I recently watched the film “Oblivion” in which the question was regularly asked throughout; “Are you an effective team?” and this got me thinking; what constitutes an effective team and how can I, as a leader and manager, contribute positively in making this a reality in my work place? As a leader and manager, I believe it is my responsibility to ensure I am continually growing and developing myself; and in leading by example, I expect the same from my team, facilitating this where possible. In undertaking a “Strengths Based Leadership” assessment (Gallop); the output identified that team’s want and need the following traits above all from their leaders: Trust, Compassion, Stability and Hope. Over the following few weeks I aim to produce a number of short articles addressing each these areas in brief with a view to identify, encourage and challenge both managers and leaders to meet these base needs.
An effective team is a trusting team:
Would your team say they identify the below in you?
The only constant is change:
Generally, the largest area of impact on a team’s trust is change. As leaders, responsible for identifying change and casting the vision, and as managers, responsible for the day to day handling and processing of those changes, one of our primary objectives is ‘driving change whilst maintaining trust’. In my experience, a key to managing this effectively is through regular, open communication:
- Advise in advance:
- As much as possible, Identify why, how and when things are going to change and inform your team at the earliest given opportunity;
- Provide them knowledge of the bigger picture; this can really add impetus and can help people grasp the concept more effectively.
- If in doubt, found out!
- It’s OK to not know everything!

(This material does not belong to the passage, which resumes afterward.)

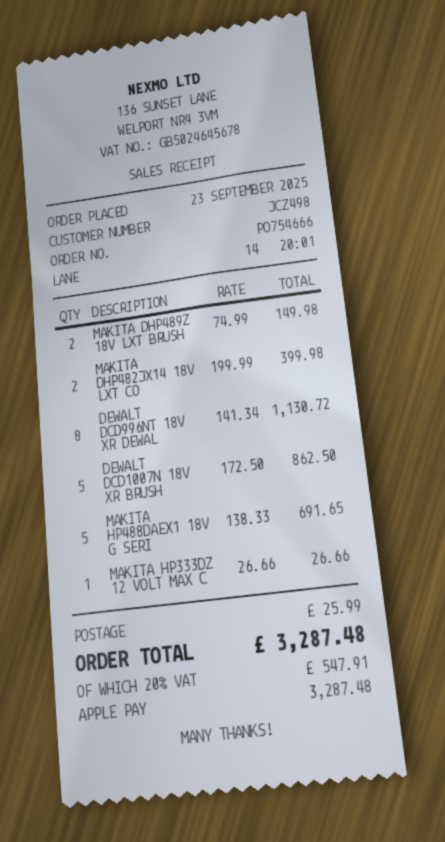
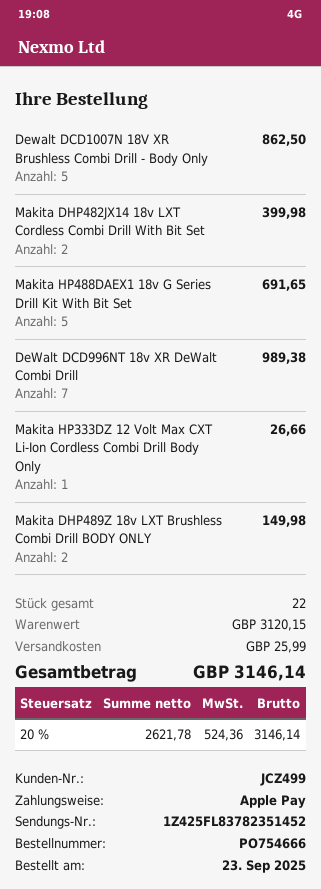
customer number: JCZ498 -> JCZ499
DEWALT DCD996NT 18V XR DEWAL: 8 for 1130.72 -> 7 for 989.38
tax: 20% = 547.91 -> 20% = 524.36
total: 3287.48 -> 3146.14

If your team ask something you’re unsure about, come clean (They’ll only find out in the long run!); furthermore, make a point of coming back to them, even if it’s just to let them know you are still searching for answers!
Regular genuine feedback:
- As a team:
- Pulling the team together to clearly articulate and discuss changes can often assist them in rallying around each other, increasing their confidence and helping to produce substantial benefits; presenting the opportunity for individuals to air any concerns or ideas in an encouraging group environment, often results in the team working more cohesively and encourages buy-in.
- In 1-2-1 sessions:
- It’s important to recognise team members who may feel intimidated in a group setting and invite them to speak openly in a more intimate environment; facilitating regularly 1-2-1 meetings helps to reiterate and ensure team buy-in and ownership.
- If, during these sessions, you need to feedback on any negative issues; make it a two-way process. In my experience, even if you know something exists which needs to be addressed, prompt them to examine and try to identify this for themselves; this often helps smooth the transition required for them to change. Be honest, even when uncomfortable; help them get past their discomfort to a place of improvement.
One last note, if you have a meeting…minute it, even 1-2-1 sessions with staff; If something is agreed, make sure it gets put into writing.
“If a meeting isn’t minuted, it didn’t happen!”